In Ehingen wird viel getuschelt
Schleckers Anwalt Norbert Scharf, der schon Formel-1-Chef Bernie Ecclestone vertrat, teilte mit, dass sich sein Mandant nicht öffentlich äußern würde und warnte vor einer Vorverurteilung. In Ehingen wird jetzt wieder viel getuschelt. "Die Gerüchteküche brodelt", sagt ein Journalist, der das Städtchen seit Jahren kennt. "Und dennoch würde niemand der Familie je öffentlich einen Vorwurf machen."

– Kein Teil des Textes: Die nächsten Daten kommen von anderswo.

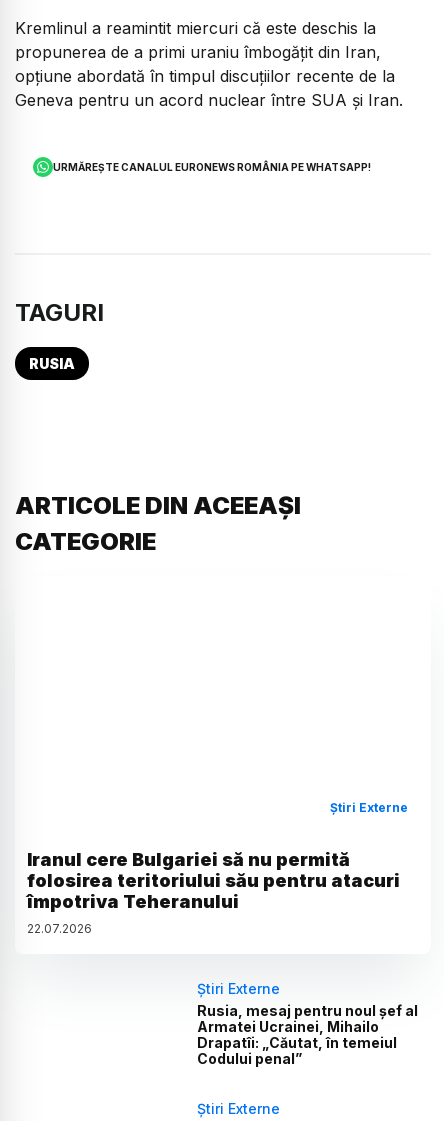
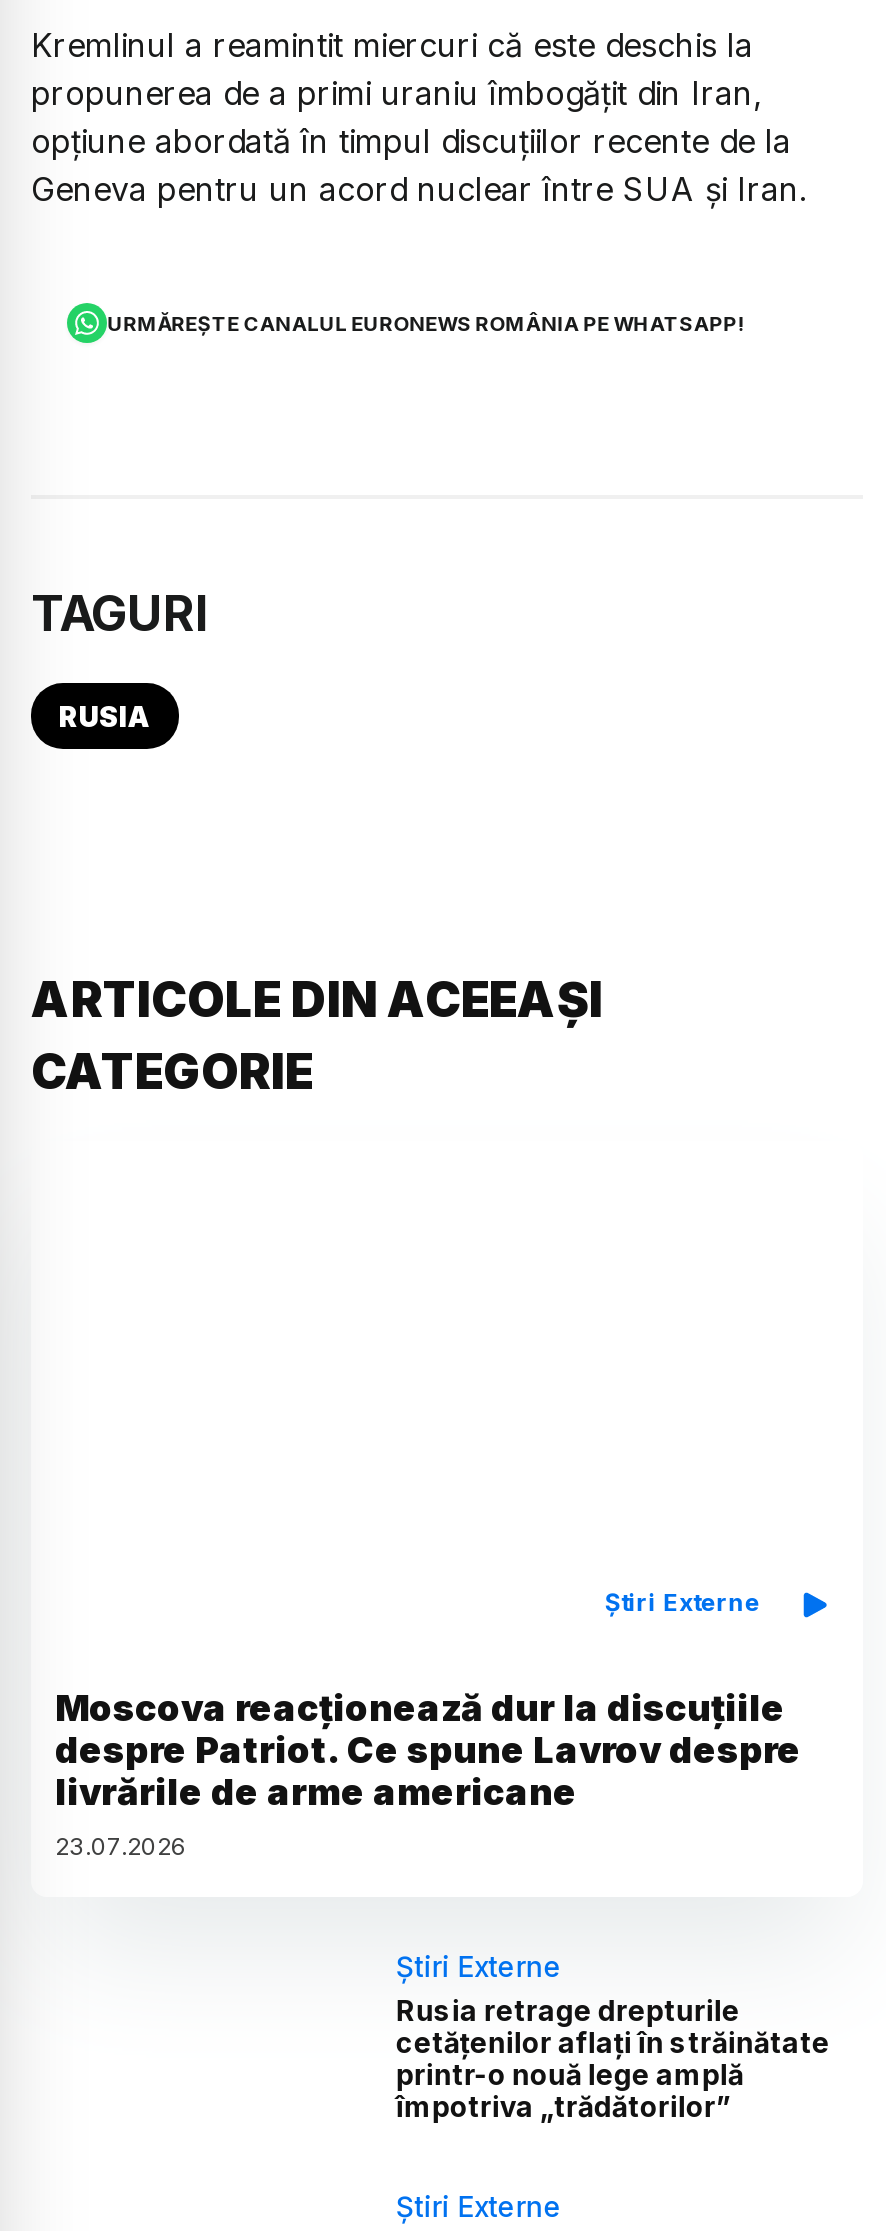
- Iranul cere Bulgariei să nu permită
- folosirea teritoriului său pentru atacuri
- împotriva Teheranului
- 22.07.2026
+ Moscova reacționează dur la discuțiile
+ despre Patriot. Ce spune Lavrov despre
+ livrările de arme americane
+ 23.07.2026

- Rusia, mesaj pentru noul șef al
- Armatei Ucrainei, Mihailo
- Drapatîi: „Căutat, în temeiul
- Codului penal”
+ Rusia retrage drepturile
+ cetățenilor aflați în străinătate
+ printr-o nouă lege amplă
+ împotriva „trădătorilor”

Das liege auch an der fehlenden Streitkultur, der Angst vor Konflikten, die tief sitze. "Hier kennt einfach jeder jeden. Da gilt es als ratsam, sich aus allem herauszuhalten." Passend dazu möchte der Mann auch seinen Namen lieber nicht im stern lesen. Nur eine Frau macht nach wie vor den Mund auf: Frida Müller. Sie empfinde Genugtuung, dass es nun wohl zum Prozess komme, sagt die ehemalige Schlecker-Betriebsrätin. Zugegeben, Schlecker habe zum Schluss besser gezahlt als die Konkurrenz. Zugleich habe die Geschäftsführung ihre Arbeit immer wieder torpediert. Nach Rache trachte sie nicht, sie verlange nur Gerechtigkeit: "Wenn ich falsch parke, muss ich eine Strafe zahlen. Und wenn hier Unrecht getan wurde, müssen die Verantwortlichen bestraft werden."
Möglich, dass das Phantom von Ehingen bald an einem anderen Ort sehr sichtbar wird: in Stuttgart auf der Anklagebank.